● **Work required**
Copy out again, unchanged, the line that contains "2023-10-18: none -> 809" and every line after it down to the last line of the data.

● **Excerpted records**
= Beginning of Section =
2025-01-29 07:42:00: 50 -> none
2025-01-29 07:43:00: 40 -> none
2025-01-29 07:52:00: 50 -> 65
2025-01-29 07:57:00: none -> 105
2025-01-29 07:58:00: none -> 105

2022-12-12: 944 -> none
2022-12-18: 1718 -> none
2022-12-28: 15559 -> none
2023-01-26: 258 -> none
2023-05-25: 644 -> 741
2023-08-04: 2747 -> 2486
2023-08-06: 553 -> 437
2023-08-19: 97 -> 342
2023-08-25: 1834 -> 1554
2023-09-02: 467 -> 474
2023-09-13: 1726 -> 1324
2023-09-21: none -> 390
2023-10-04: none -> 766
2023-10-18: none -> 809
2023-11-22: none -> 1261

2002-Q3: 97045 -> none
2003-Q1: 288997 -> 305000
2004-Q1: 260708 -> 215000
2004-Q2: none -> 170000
= End of Section =
● **Expected answer**
2023-10-18: none -> 809
2023-11-22: none -> 1261

2002-Q3: 97045 -> none
2003-Q1: 288997 -> 305000
2004-Q1: 260708 -> 215000
2004-Q2: none -> 170000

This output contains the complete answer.